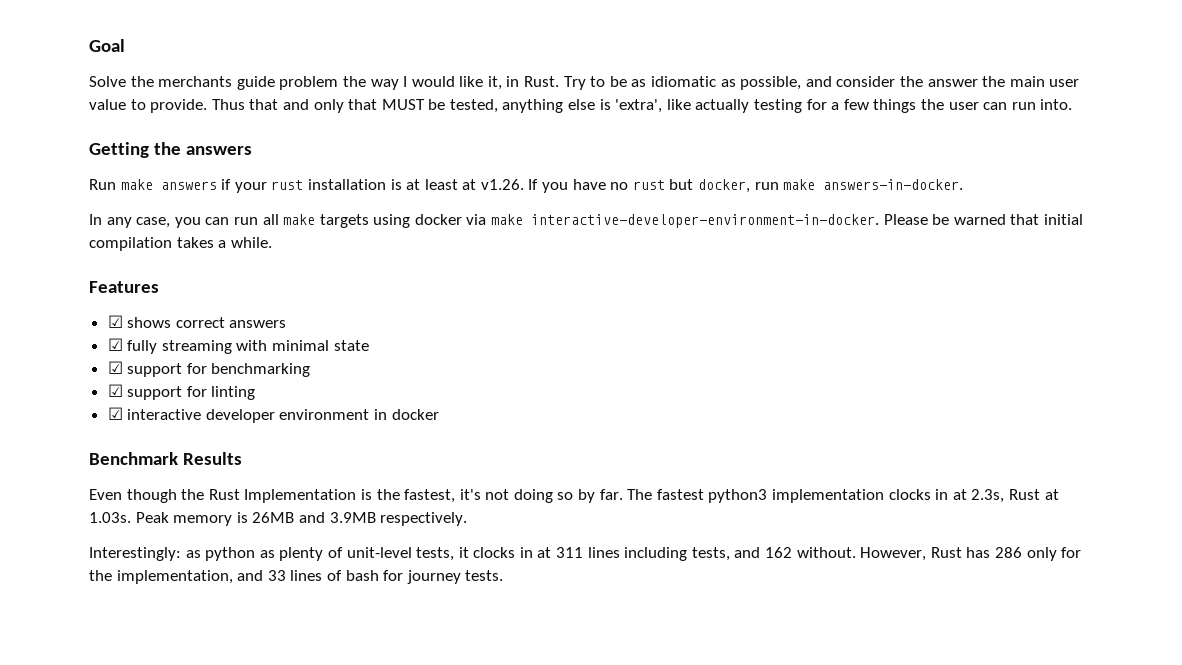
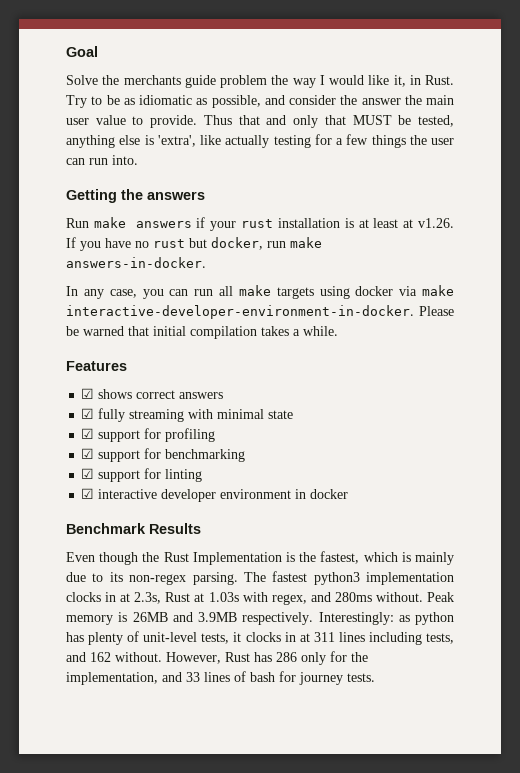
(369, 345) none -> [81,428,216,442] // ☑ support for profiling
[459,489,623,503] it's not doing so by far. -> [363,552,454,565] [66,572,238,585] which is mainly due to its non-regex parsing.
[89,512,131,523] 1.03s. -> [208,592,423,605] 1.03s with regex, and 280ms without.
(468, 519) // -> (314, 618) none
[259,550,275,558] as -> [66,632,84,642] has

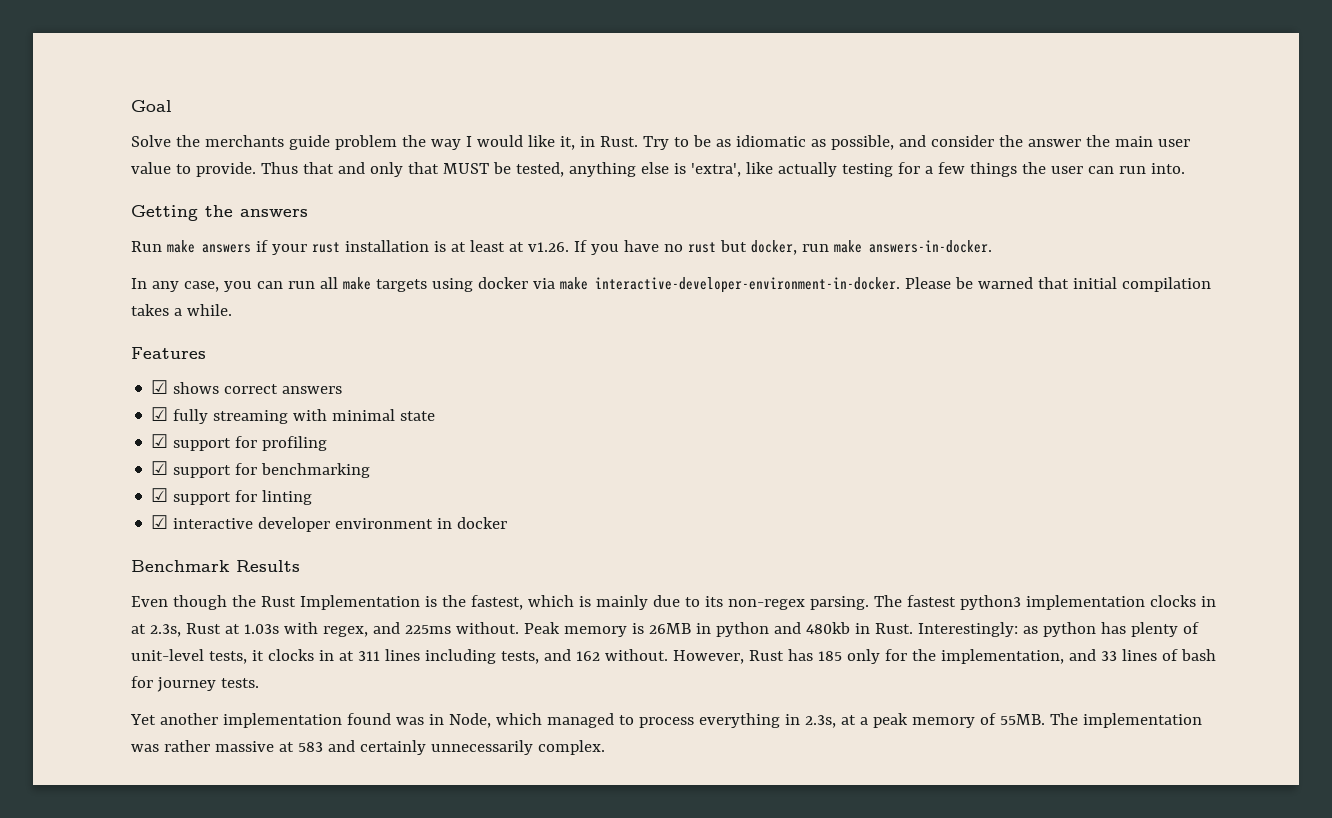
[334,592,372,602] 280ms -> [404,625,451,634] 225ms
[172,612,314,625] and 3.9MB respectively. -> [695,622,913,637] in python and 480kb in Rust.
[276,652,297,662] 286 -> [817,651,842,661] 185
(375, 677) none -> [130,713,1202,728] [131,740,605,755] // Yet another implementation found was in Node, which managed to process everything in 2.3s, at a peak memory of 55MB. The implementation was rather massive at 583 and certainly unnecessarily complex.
= = = =
Task description:
A verbatim transcription of the records, pictures excluded, is the required output.

Worked solution:
(369, 345) none -> [81,428,216,442] // ☑ support for profiling
[459,489,623,503] it's not doing so by far. -> [363,552,454,565] [66,572,238,585] which is mainly due to its non-regex parsing.
[89,512,131,523] 1.03s. -> [208,592,423,605] 1.03s with regex, and 280ms without.
(468, 519) // -> (314, 618) none
[259,550,275,558] as -> [66,632,84,642] has

[334,592,372,602] 280ms -> [404,625,451,634] 225ms
[172,612,314,625] and 3.9MB respectively. -> [695,622,913,637] in python and 480kb in Rust.
[276,652,297,662] 286 -> [817,651,842,661] 185
(375, 677) none -> [130,713,1202,728] [131,740,605,755] // Yet another implementation found was in Node, which managed to process everything in 2.3s, at a peak memory of 55MB. The implementation was rather massive at 583 and certainly unnecessarily complex.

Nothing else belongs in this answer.